Monday, October 21, 2019

The Wild Dyer: A Maker's Guide to Natural Dyes with Projects to Create and Stitch

The Wild Dyer is a new tutorial guide for foraging and utilizing wild plants and other materials for dying by Abigail Booth. Originally published in the UK in 2017, this US release by Princeton Architectural Press, out 1st Oct 2019 is 160 pages and available in hardcover and ebook formats.

This book is an odd (but interesting) combination of dyeing, crafting (sewing), and foraging wild materials.  The emphasis is on sourcing and using dye materials to produce textiles. The introductory chapters (~26% of the content) cover a little bit of color theory, sourcing and using dye materials, tools, and preparing and dyeing fabric. The author's process tutorials include basic instructions for sourcing, scouring, and mordanting techniques and supplies.

The rest of the book covers growing and harvesting materials from the garden, seasonal foraging, and a reference section including an herbal, glossary, resource list, and index.

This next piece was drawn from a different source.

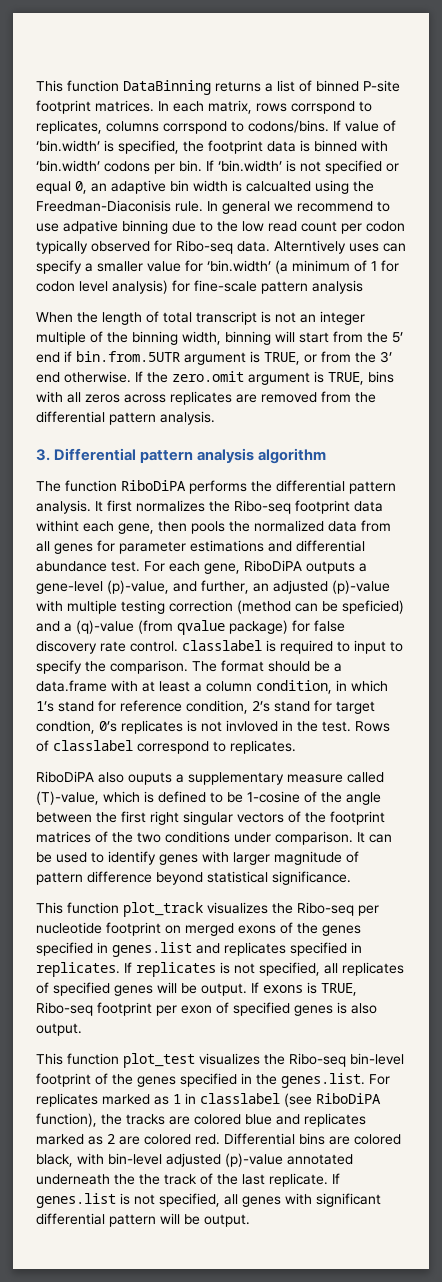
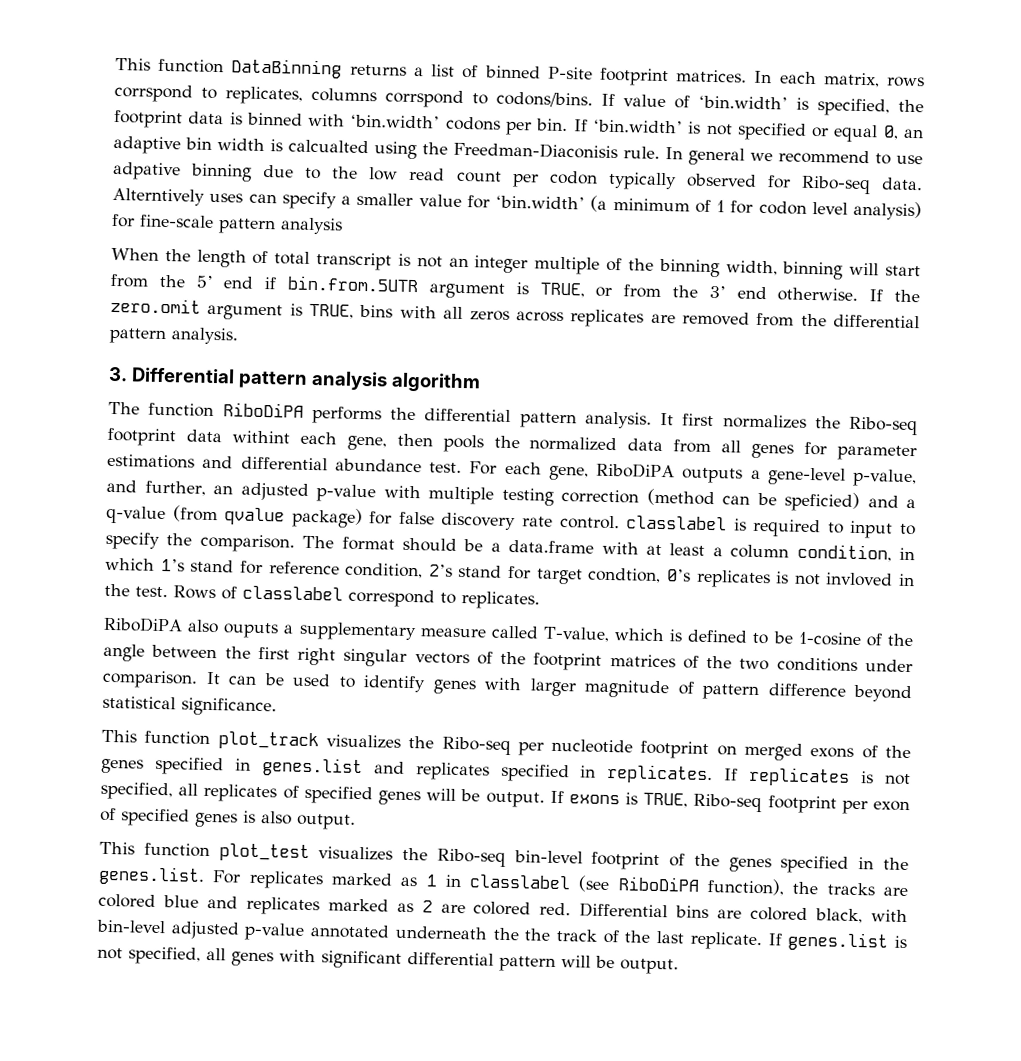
[107,580,169,594] (p)-value, -> [852,468,917,488] p-value,
[332,580,390,594] (p)-value -> [316,484,376,503] p-value
[76,620,134,634] (q)-value -> [106,505,166,525] q-value
[36,791,99,805] (T)-value, -> [542,626,610,642] T-value,
[225,1153,283,1167] (p)-value -> [244,922,306,941] p-value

This is a good resource for -experimentation- .... the author is very upfront about the variables in home dying being multitudinous and difficult to control. This book is quite suitable for exploring and learning alone or in a small workshop type setting. I don't think this book would be useful for crafters looking for a method to produce large quantities of finished fibre/fabric. Also, the colors resulting from the materials in the book are not uniform and some are muddy (i.e., don't expect clear, strong, modern, aniline dyes). This would be perfect for recreationists (SCA people), period re-enactors who are into authenticity and historical folks.

The projects included are basic and can be achieved by anyone; at least one (coasters) is hand-sewn, some of the others are done with a basic straight stitch machine. Some of the projects are of questionable practicality, but they're all earthy and attractive.  I have some experience with textiles, including dyeing fabric with natural materials, and I'm intrigued by the author's instruction for using woad. Her process appears to emphasize minimizing oxygen exposure (it's a bit hazy in the book). I am intrigued because she suggests keeping the fermenting woad near a heat source such as a radiator. When I've used woad in the past, the powerfully unpleasant (nauseating) smell wouldn't be welcome in any home I could imagine.

Anyhow, experimentation is key here. There is a lot of good basic information. The photography is well done and abundant.

Four stars.

Disclosure: I received an ARC at no cost from the author/publisher for review purposes.